Table 4: Measurement results of initial magnetic permeability In the above examples, an aluminum layer, which is a ferrite-generating material, was formed on the surface of the substrate by plating. However, even when a substrate coated with other ferrite-forming materials such as Cr, Si, Mo, and Fe is melted using a high-energy-density heat source, ferromagnetic regions with a large magnetic change rate can be formed in a predetermined pattern. could be formed accurately according to the following.

[Effects of the Invention] As explained above, in the present invention, the ferrite-generating material is coated on the base in advance and then heated with a high energy density heat source to melt and alloy the ferrite-generating material onto the austenitic steel base.

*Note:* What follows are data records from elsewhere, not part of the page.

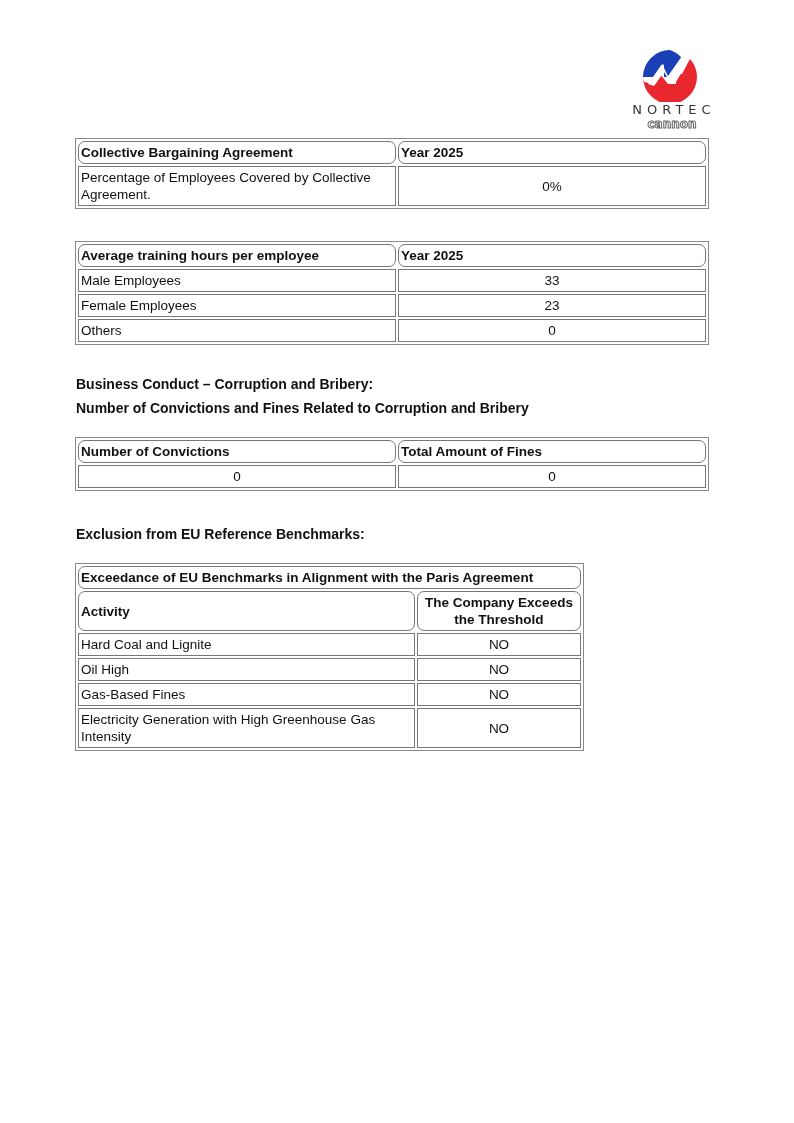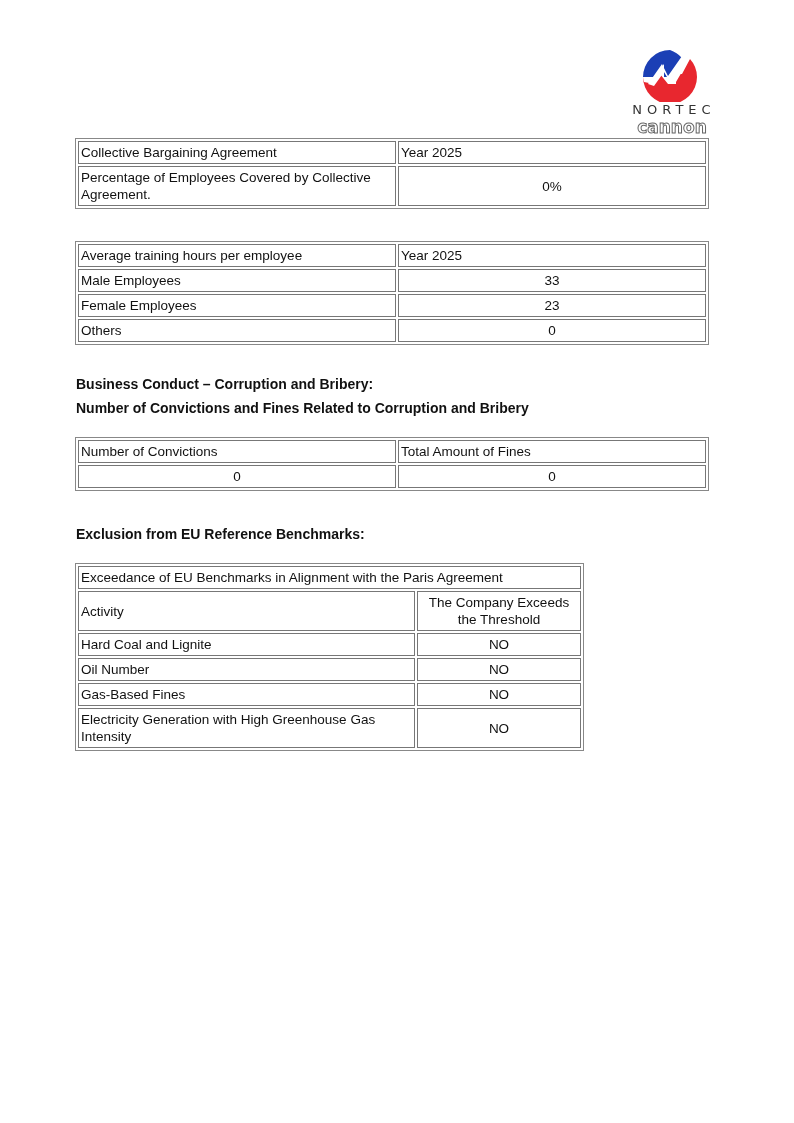--- a/index.html
+++ b/index.html
@@ -3,26 +3,26 @@
 <meta charset="utf-8">
 <style>
   html, body { margin:0; padding:0; background:#ffffff; }
   body { width:794px; height:1123px; position:relative; overflow:hidden;
          font-family:"Liberation Sans", sans-serif; color:#111; }
   .logo { position:absolute; left:624px; top:46px; width:92px; height:88px; }
   .logo svg { display:block; }
   .logo-text { position:absolute; left:0; top:56px; width:92px; text-align:center;
                font-family:"DejaVu Sans", sans-serif; font-size:13px; letter-spacing:5px; color:#333; padding-left:4px; }
   .logo-sub { position:absolute; left:4px; top:71px; width:88px; text-align:center;
-              font-family:"DejaVu Sans", sans-serif; font-size:17px; font-weight:bold; color:#fff;
+              font-family:"DejaVu Sans", sans-serif; font-size:12px; font-weight:bold; color:#fff;
               -webkit-text-stroke:1px #666; letter-spacing:0px; }
 
   table.t { position:absolute; border:1px solid #888; border-spacing:2px; border-collapse:separate; font-size:13.5px; }
   table.t td { border:1px solid #777; padding:2px 2px; vertical-align:middle; line-height:17px; }
-  .hd { font-weight:normal; }
+  .hd { font-weight:bold;border-radius:7px; }
   .c { text-align:center; }
 
   .heading { position:absolute; left:76px; font-weight:bold; font-size:14px; line-height:24px; }
 </style>
 </head>
 <body>
 
 <div class="logo">
   <svg width="92" height="56" viewBox="0 0 92 56">
     <path d="M46 4 A27 27 0 0 0 19 31 L30 31 L40 18 L40 31 L46 31 L58 12 A27 27 0 0 0 46 4 Z" fill="#1b3fb5"></path>
@@ -92,21 +92,21 @@
   </tr>
   <tr>
     <td class="hd" style="width:331px;">Activity</td>
     <td class="hd c">The Company Exceeds the Threshold</td>
   </tr>
   <tr>
     <td>Hard Coal and Lignite</td>
     <td class="c">NO</td>
   </tr>
   <tr>
-    <td>Oil Number</td>
+    <td>Oil High</td>
     <td class="c">NO</td>
   </tr>
   <tr>
     <td>Gas-Based Fines</td>
     <td class="c">NO</td>
   </tr>
   <tr>
     <td>Electricity Generation with High Greenhouse Gas Intensity</td>
     <td class="c">NO</td>
   </tr>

As a result, a ferrite phase along a predetermined pattern is formed within the structure of the base body. Therefore, compared to conventional methods, it is possible to form an alloy part with a high ferrite content and extremely small variations depending on the location of the ferrite content. Moreover, compared to conventional methods, fine patterns with a high rate of magnetic change can be drawn with high precision.

The materials thus obtained can be used in a wide range of fields, including magnetic materials for mechatronics, various sensors, actuators, and the like.

Claims (1)

[Claims] (1) Coating the surface of an austenitic steel substrate with a ferrite-forming material, and alloying the ferrite-forming material with the substrate by melting at least the surface of the substrate along a predetermined pattern with a high-energy density heat source. A method for producing a material having a ferromagnetic region characterized by partially forming a ferrite phase.